## Input for this task
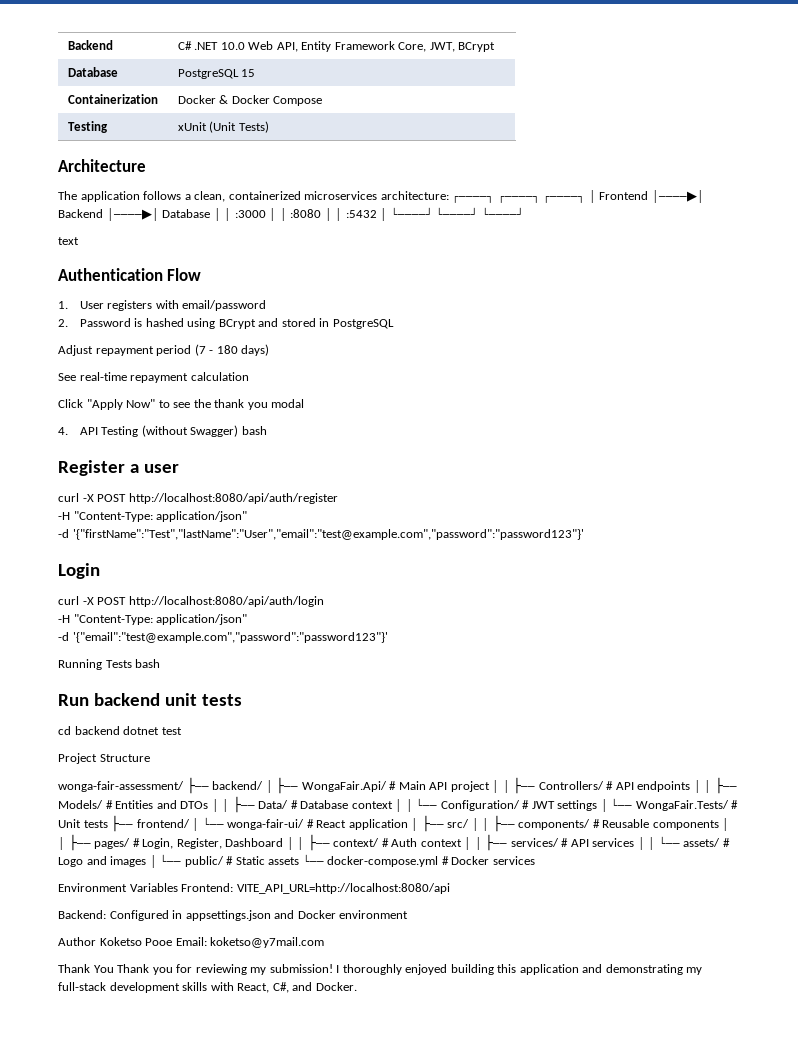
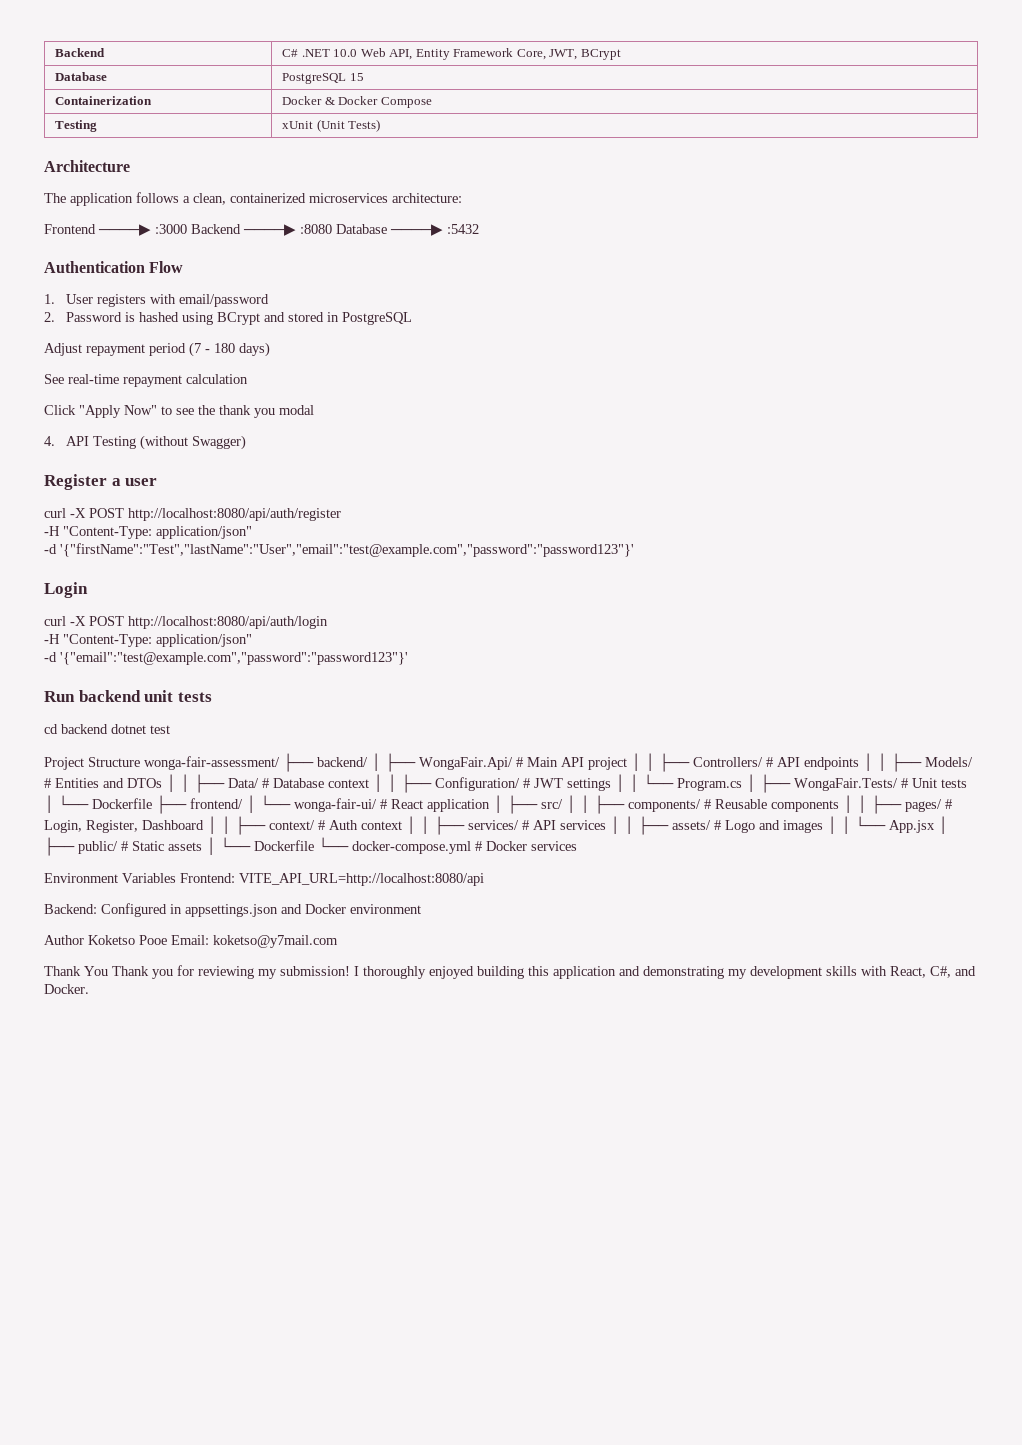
- The application follows a clean, containerized microservices architecture: ┌────┐ ┌────┐ ┌────┐ │ Frontend │────▶│ Backend │────▶│ Database │ │ :3000 │ │ :8080 │ │ :5432 │ └────┘ └────┘ └────┘
- text
+ The application follows a clean, containerized microservices architecture:
+ Frontend ────▶ :3000 Backend ────▶ :8080 Database ────▶ :5432
- 4. API Testing (without Swagger) bash
+ 4. API Testing (without Swagger)
- Running Tests bash
- Project Structure
- wonga-fair-assessment/ ├── backend/ │ ├── WongaFair.Api/ # Main API project │ │ ├── Controllers/ # API endpoints │ │ ├── Models/ # Entities and DTOs │ │ ├── Data/ # Database context │ │ └── Configuration/ # JWT settings │ └── WongaFair.Tests/ # Unit tests ├── frontend/ │ └── wonga-fair-ui/ # React application │ ├── src/ │ │ ├── components/ # Reusable components │ │ ├── pages/ # Login, Register, Dashboard │ │ ├── context/ # Auth context │ │ ├── services/ # API services │ │ └── assets/ # Logo and images │ └── public/ # Static assets └── docker-compose.yml # Docker services
+ Project Structure wonga-fair-assessment/ ├── backend/ │ ├── WongaFair.Api/ # Main API project │ │ ├── Controllers/ # API endpoints │ │ ├── Models/ # Entities and DTOs │ │ ├── Data/ # Database context │ │ ├── Configuration/ # JWT settings │ │ └── Program.cs │ ├── WongaFair.Tests/ # Unit tests │ └── Dockerfile ├── frontend/ │ └── wonga-fair-ui/ # React application │ ├── src/ │ │ ├── components/ # Reusable components │ │ ├── pages/ # Login, Register, Dashboard │ │ ├── context/ # Auth context │ │ ├── services/ # API services │ │ ├── assets/ # Logo and images │ │ └── App.jsx │ ├── public/ # Static assets │ └── Dockerfile └── docker-compose.yml # Docker services
- I thoroughly enjoyed building this application and demonstrating my full-stack development skills with React, C#, and Docker.
+ I thoroughly enjoyed building this application and demonstrating my development skills with React, C#, and Docker.

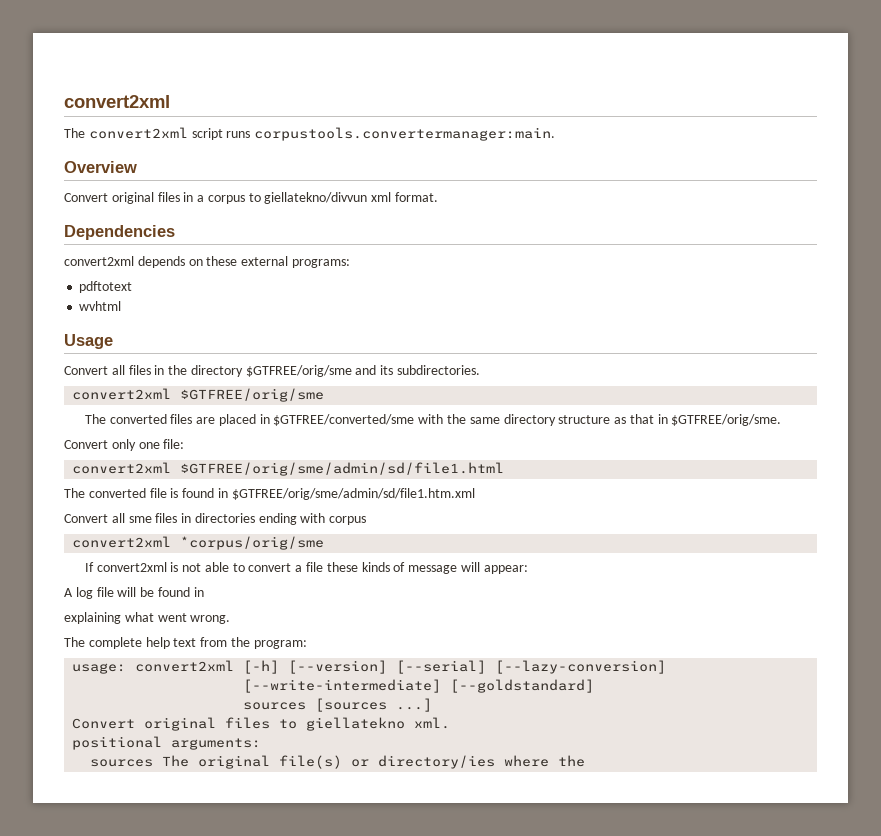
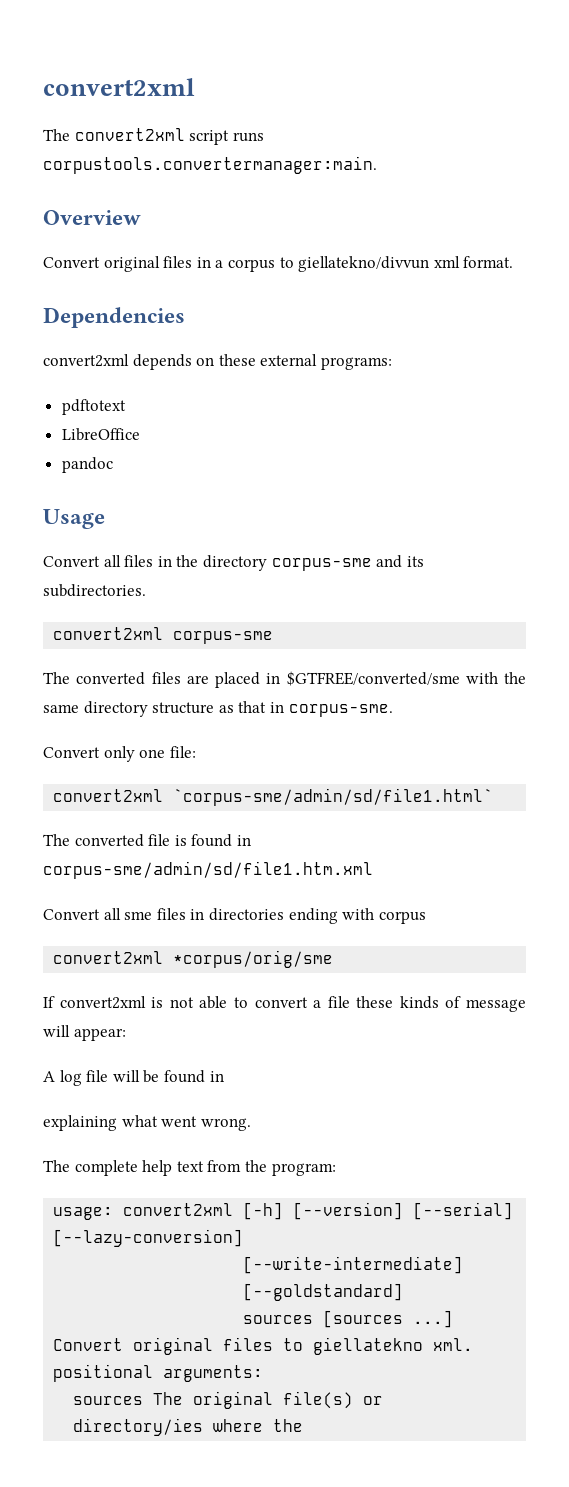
- wvhtml
+ LibreOffice
+ pandoc
- Convert all files in the directory $GTFREE/orig/sme and its subdirectories.
+ Convert all files in the directory corpus-sme and its subdirectories.
- convert2xml $GTFREE/orig/sme
+ convert2xml corpus-sme
- The converted files are placed in $GTFREE/converted/sme with the same directory structure as that in $GTFREE/orig/sme.
+ The converted files are placed in $GTFREE/converted/sme with the same directory structure as that in corpus-sme.
- convert2xml $GTFREE/orig/sme/admin/sd/file1.html
+ convert2xml `corpus-sme/admin/sd/file1.html`
- The converted file is found in $GTFREE/orig/sme/admin/sd/file1.htm.xml
+ The converted file is found in corpus-sme/admin/sd/file1.htm.xml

## Task brief
Having located the line containing "- The converted file is", set it down along with every line after it through the end of the data, reproducing each exactly.

## Answer for the task
- The converted file is found in $GTFREE/orig/sme/admin/sd/file1.htm.xml
+ The converted file is found in corpus-sme/admin/sd/file1.htm.xml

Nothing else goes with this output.